That model includes three coefficents (\(\beta_0\), \(\beta_S\) and \(\beta_A\)), so we need three “conditions” in order to set the values of these coefficients. For instance:

• The OR of \(Y\) associated to sex (i.e. when changing from female to male) is equal to orsex
• The OR of \(Y\) associated to age, when increasing the age deltaage years, is equal to orage
• The pravalence of \(Y\) among women aged age0 is equal to pi0

Exercise: Prove the following relationships

\[\begin{equation} \label{eq:orglm} \left\{ \begin{array}{l} \beta_S = \log(\textbf{orsex})\\ \beta_A = \frac{\log(\textbf{orage})}{\textbf{deltaage}}\\ \beta_0 = \log\left(\frac{\textbf{pi0}}{1 - \textbf{pi0}}\right) - \beta_A\,\textbf{age0} \end{array} \right. \end{equation}\]

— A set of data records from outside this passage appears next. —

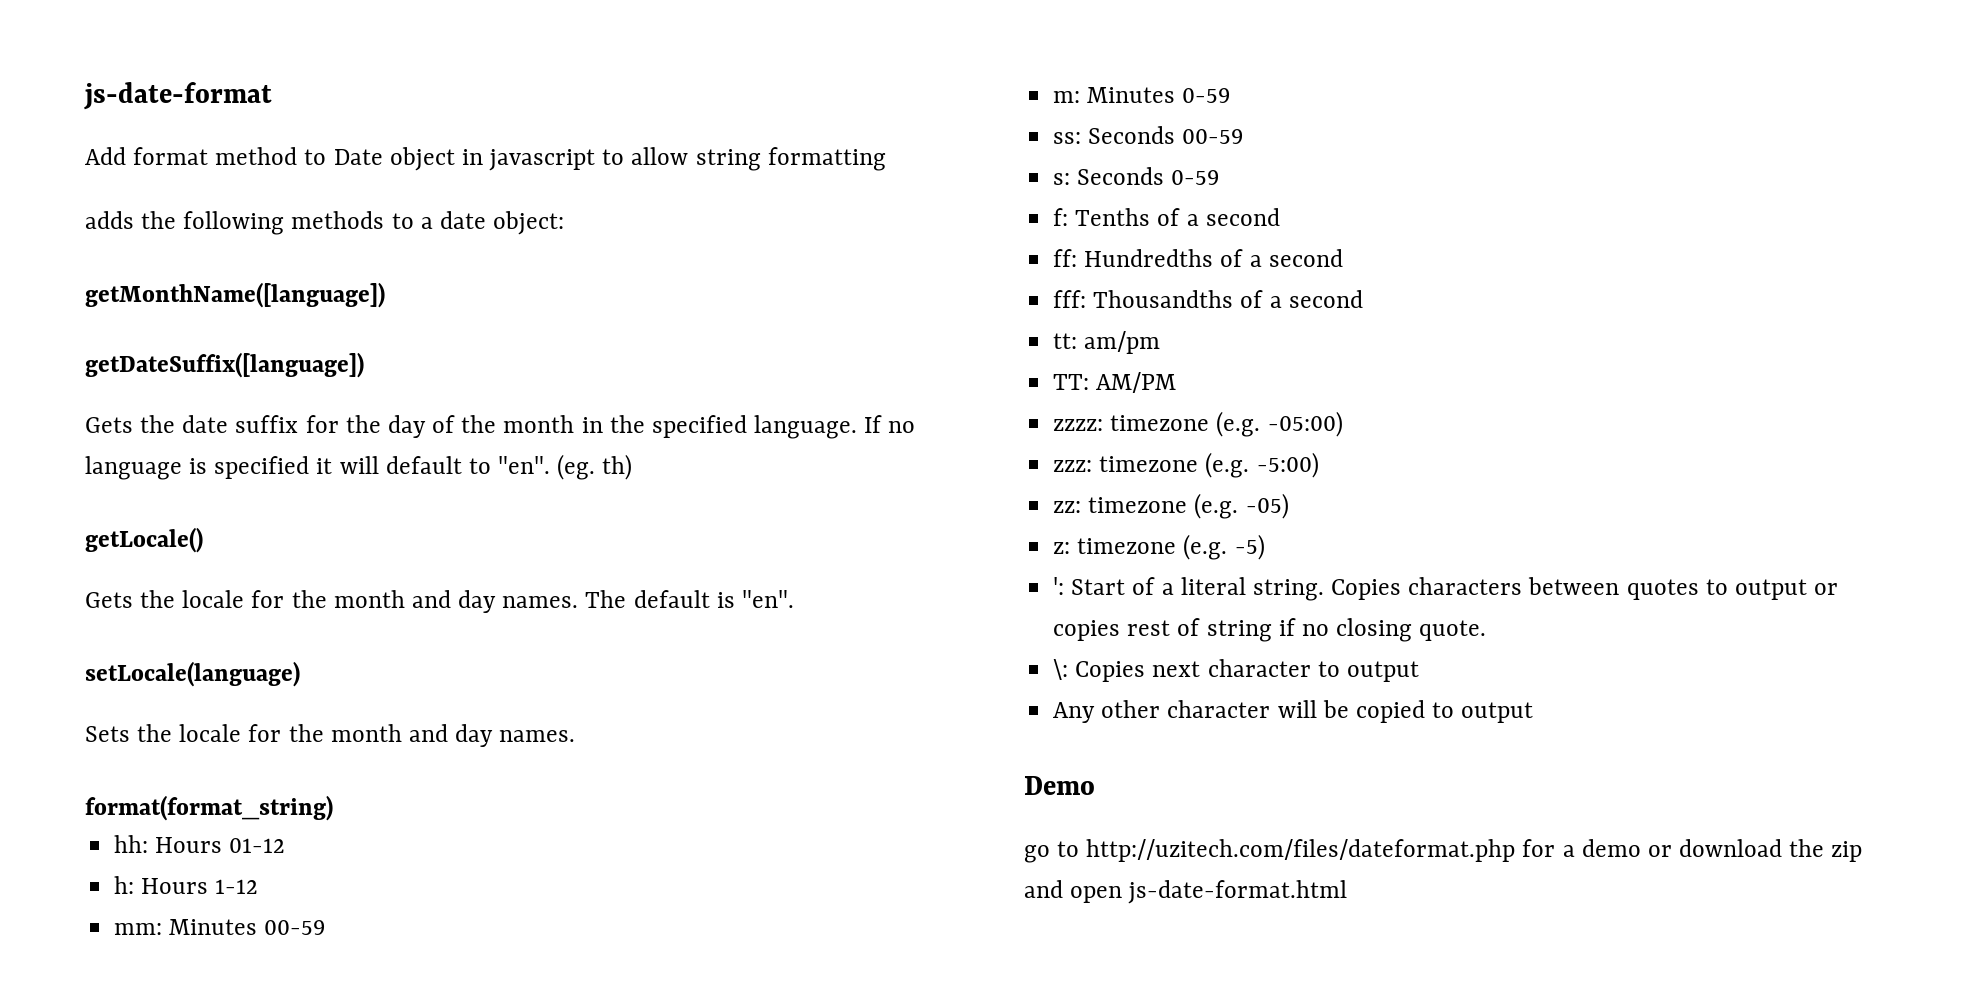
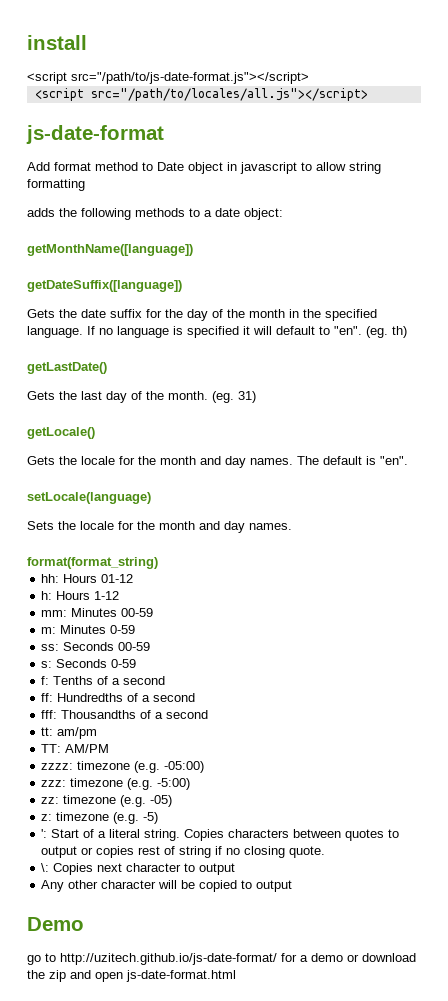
(84, 96) none -> [27,35,87,50] [27,72,309,84] [34,88,368,101] install // <script src="/path/to/js-date-format.js"></script> // <script src="/path/to/locales/all.js"></script> //
(633, 467) none -> [27,362,107,374] [27,391,256,403] // getLastDate() // Gets the last day of the month. (eg. 31)
[1086,839,1516,862] http://uzitech.com/files/dateformat.php -> [60,953,277,965] http://uzitech.github.io/js-date-format/

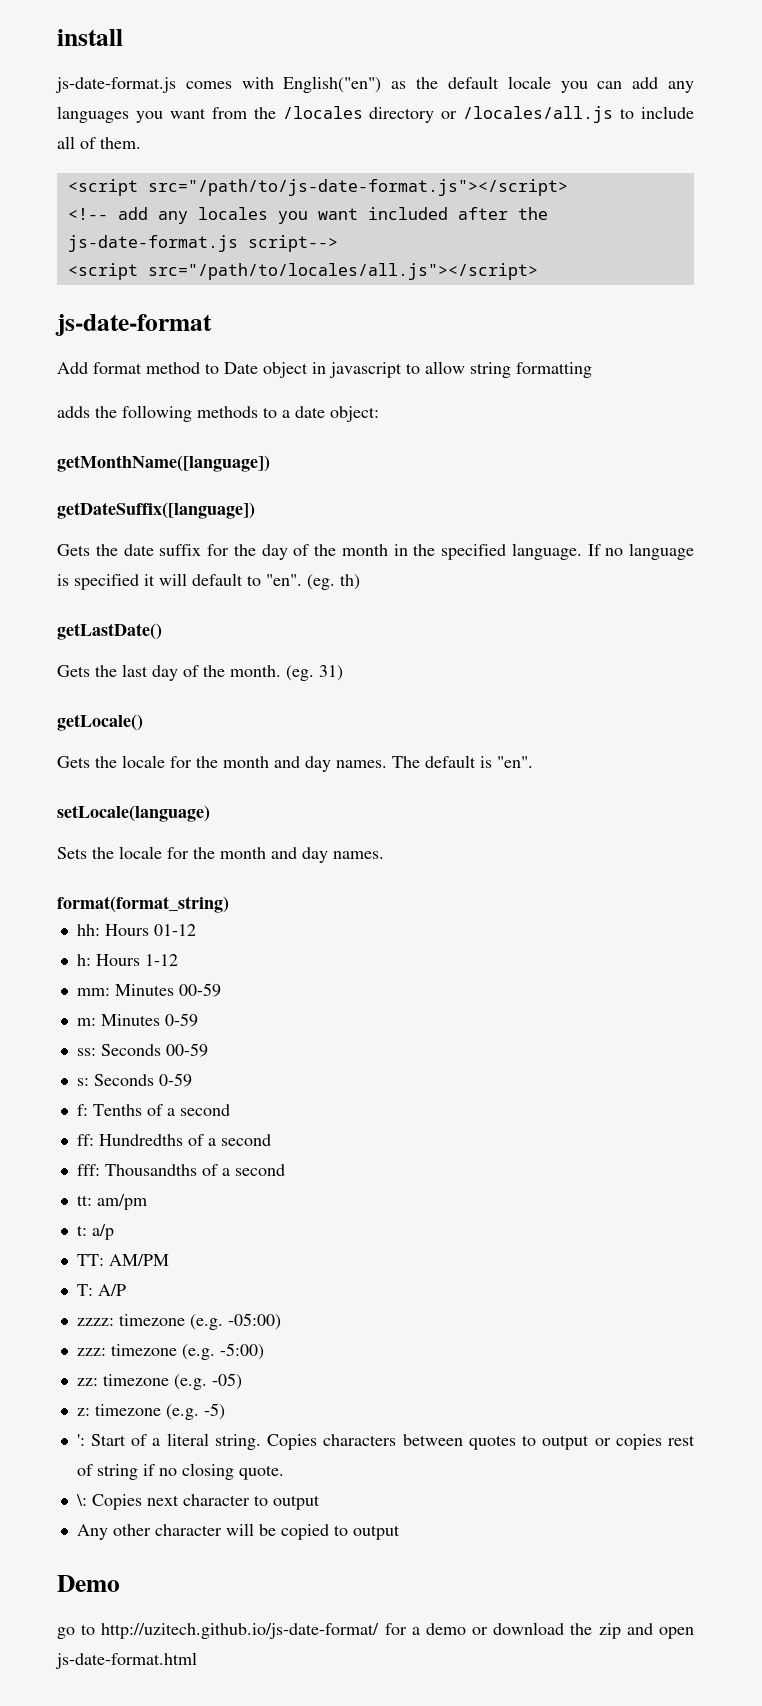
[27,72,309,84] <script src="/path/to/js-date-format.js"></script> -> [55,76,695,93] [57,106,694,123] [57,136,141,149] [67,179,568,196] [67,207,548,224] [67,235,338,252] js-date-format.js comes with English("en") as the default locale you can add any languages you want from the /locales directory or /locales/all.js to include all of them. // <script src="/path/to/js-date-format.js"></script> // <!-- add any locales you want included after the js-date-format.js script-->
(98, 733) none -> [76,1224,114,1240] // t: a/p
(110, 748) none -> [76,1284,126,1296] // T: A/P

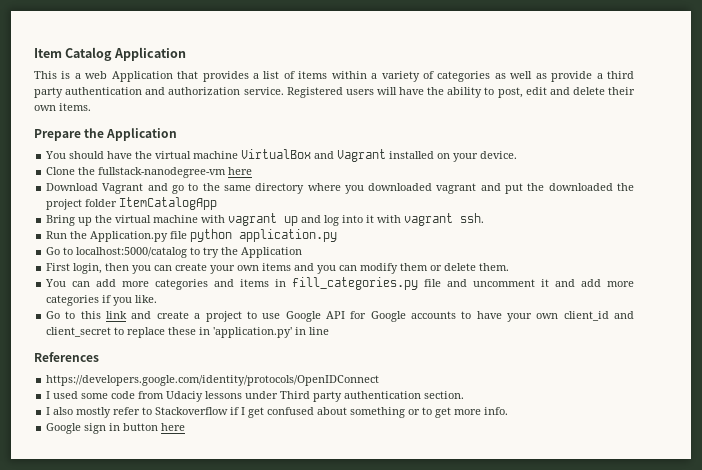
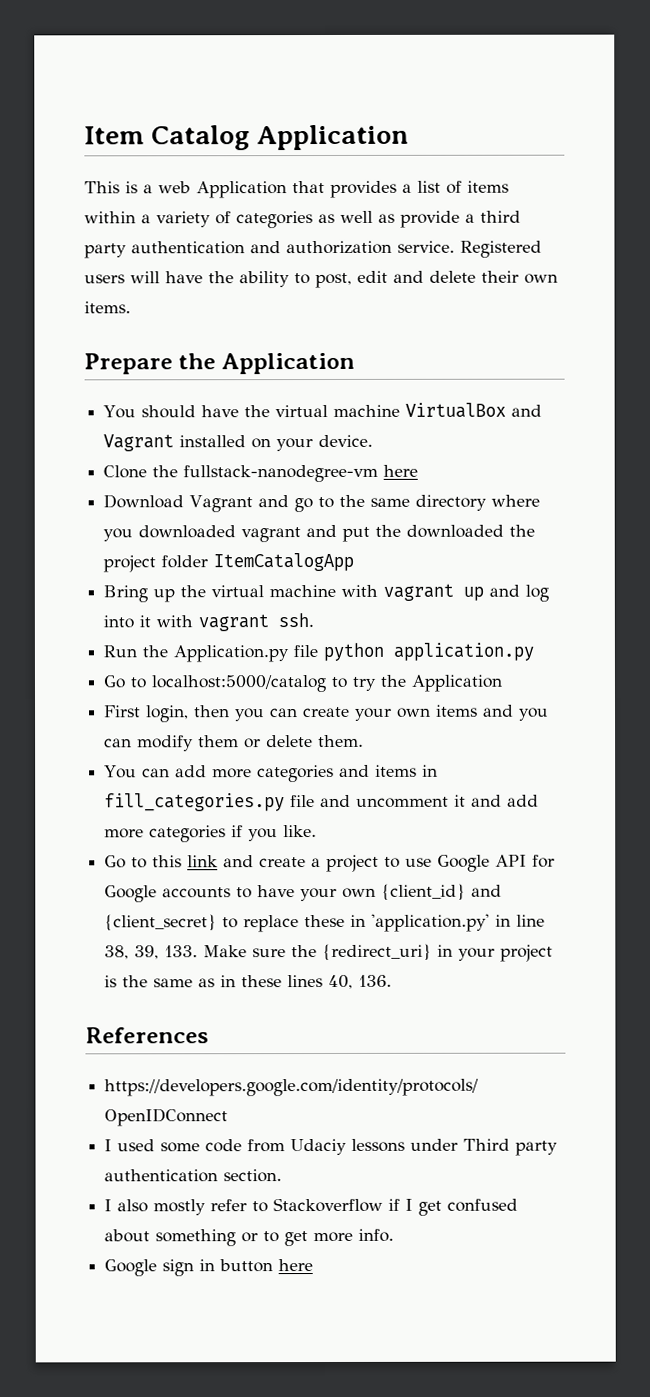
[563,311,635,321] [46,327,112,337] client_id and client_secret -> [381,883,503,901] [104,914,218,932] {client_id} and {client_secret}
(330, 331) none -> [104,943,554,962] [104,974,393,989] 38, 39, 133. Make sure the {redirect_uri} in your project is the same as in these lines 40, 136.

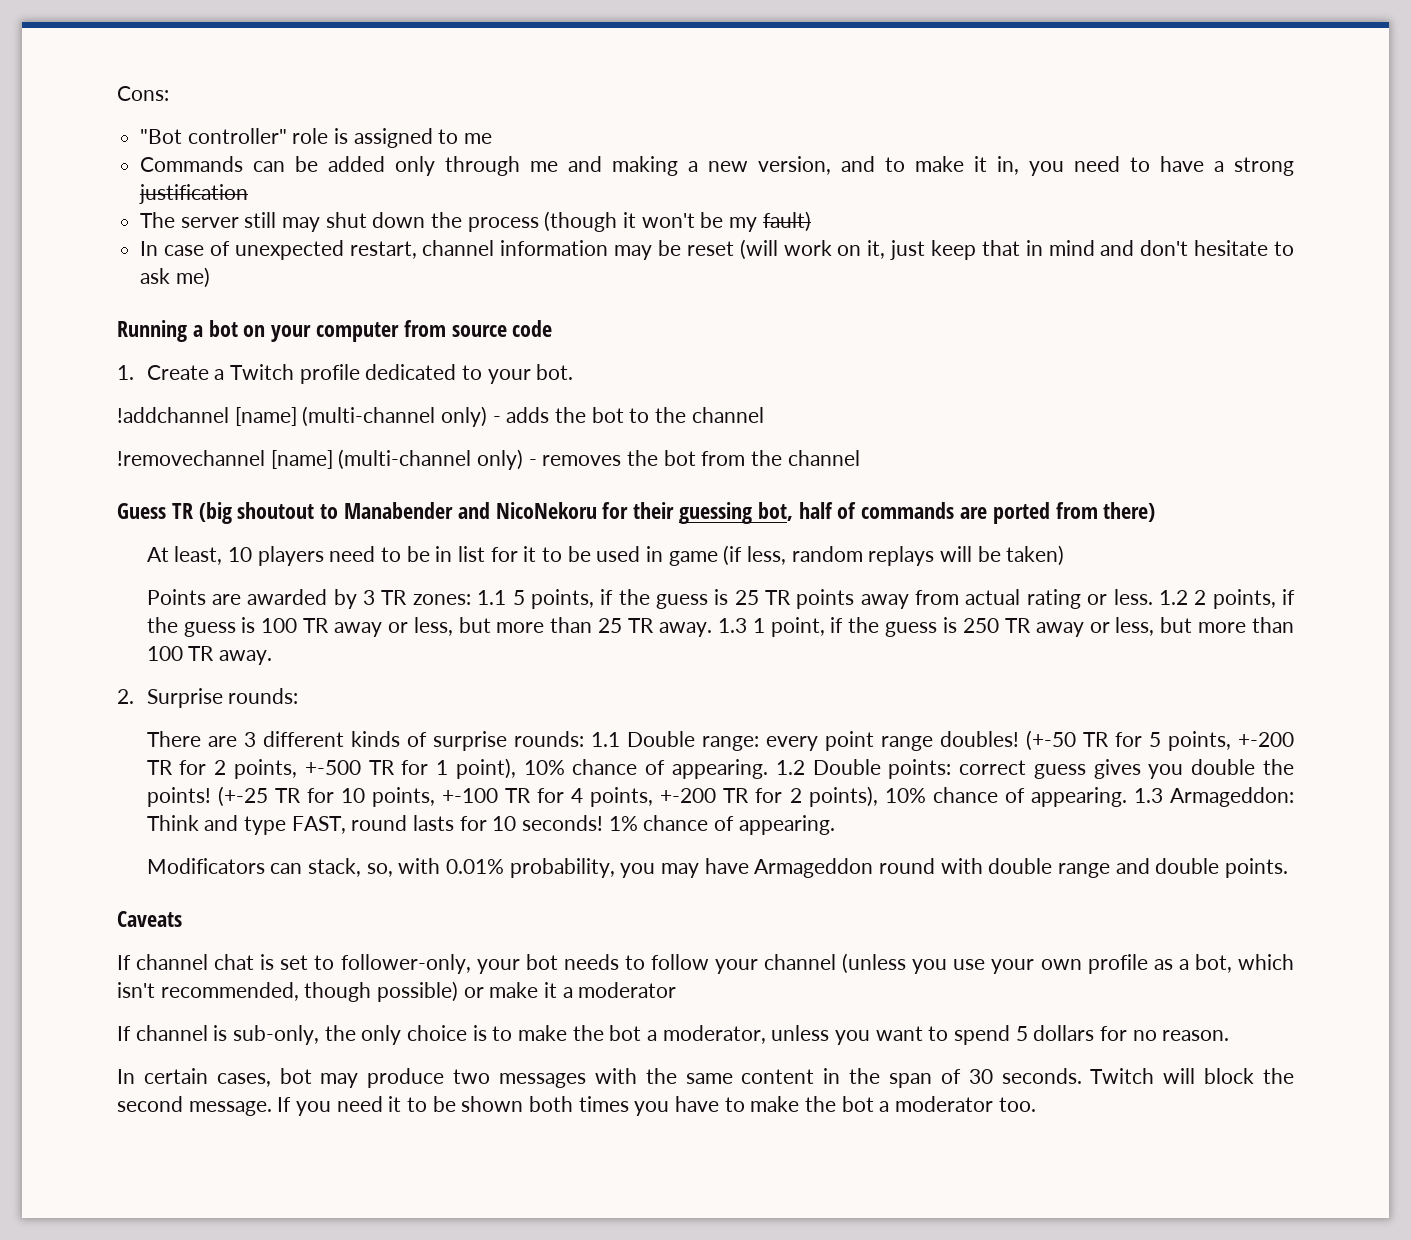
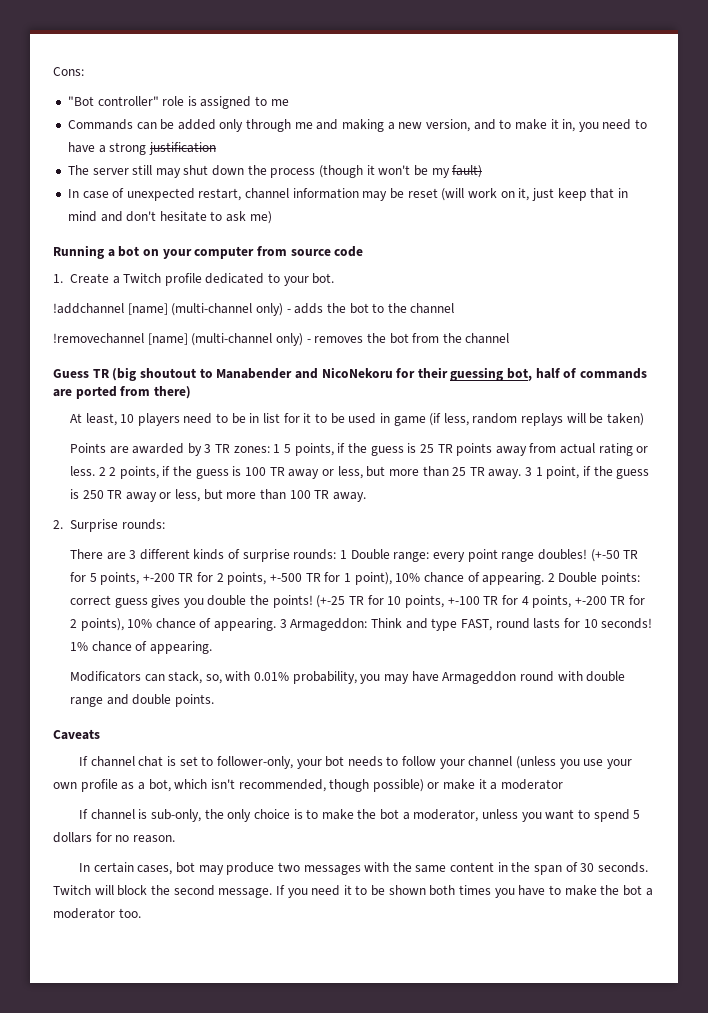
[477,590,507,605] 1.1 -> [273,444,281,453] 1
[1158,590,1188,605] 1.2 -> [98,467,106,476] 2
[717,618,747,633] 1.3 -> [525,467,533,476] 3
[590,732,620,747] 1.1 -> [340,550,348,559] 1
[775,760,805,775] 1.2 -> [547,573,555,582] 2
[1133,788,1163,803] 1.3 -> [279,619,287,628] 3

The following function simbin implements such simulation setting as well as the fitting model to the simulate data. The function returns the values of the OR (true and estimated) and the fitted model.

simbin <- function(n,             # sample size
                   probmale,      # probability of male
                   orsex,         # OR for sex
                   orage,         # OR for age
                   deltaage,      # increase in age associated to orage  
                   pi0,           # prevalence for women age0 years old
                   age0,          # age associated to pi0  
                   agerange,      # approx. age range
                   seed = NULL) {
  # set the seed if any:
  if (!is.null(seed))
    set.seed(seed)
  
  # model:
  # logodds(y) = L = b0 + b1 * sex + b2 * age
  # simulate sex
  sex <- sample(x = c("male", "female"),
                size = n,
                prob = c(probmale, 1 - probmale),
                replace = TRUE)
  sex <- as.factor(sex)
  # simulate age
  age <- round(rnorm(n = n,
                     mean = mean(agerange),
                     sd = diff(agerange) / (2 * qnorm(0.99))))
  # get betasex
  betasex <- log(orsex) 
  # get betaage
  betaage <- log(orage) / deltaage
  # get beta0
  beta0 <- log(pi0 / (1 - pi0)) - age0 * betaage
  # get linear predictor L
  L <- beta0 + betasex * (sex == "male") + betaage * age
  prob <- 1 / (1 + exp(-L))
  data <- data.frame(sex, age, prob)
  # get y
  data$y <- Rlab::rbern(n = n, prob = prob)
  # fit model
  mod <- glm(y ~ sex + age, data = data, family = binomial)
  # OR for sex (true and estimated)
  ORsex <- c(orsex, exp(coef(mod)["sexmale"]))
  # OR for age (true and estimated)
  ORage <- c(orage, exp(deltaage * coef(mod)["age"]))
  OR <- rbind(ORsex, ORage)
  rownames(OR) <- c("sex", "age")
  colnames(OR) <- c("true", "estimate")
  res <- list(or = OR, model = mod)
  return(res)
}

Now, we can set the following values for the simulations (you can change them to explore new results):

myn <- 2000
myprobmale <- 0.5
myorsex <- 1.05
myorage <- 1.1
mydeltaage <- 15
mypi0 <- 0.25
myage0 <- 50
myagerange <- c(48, 80)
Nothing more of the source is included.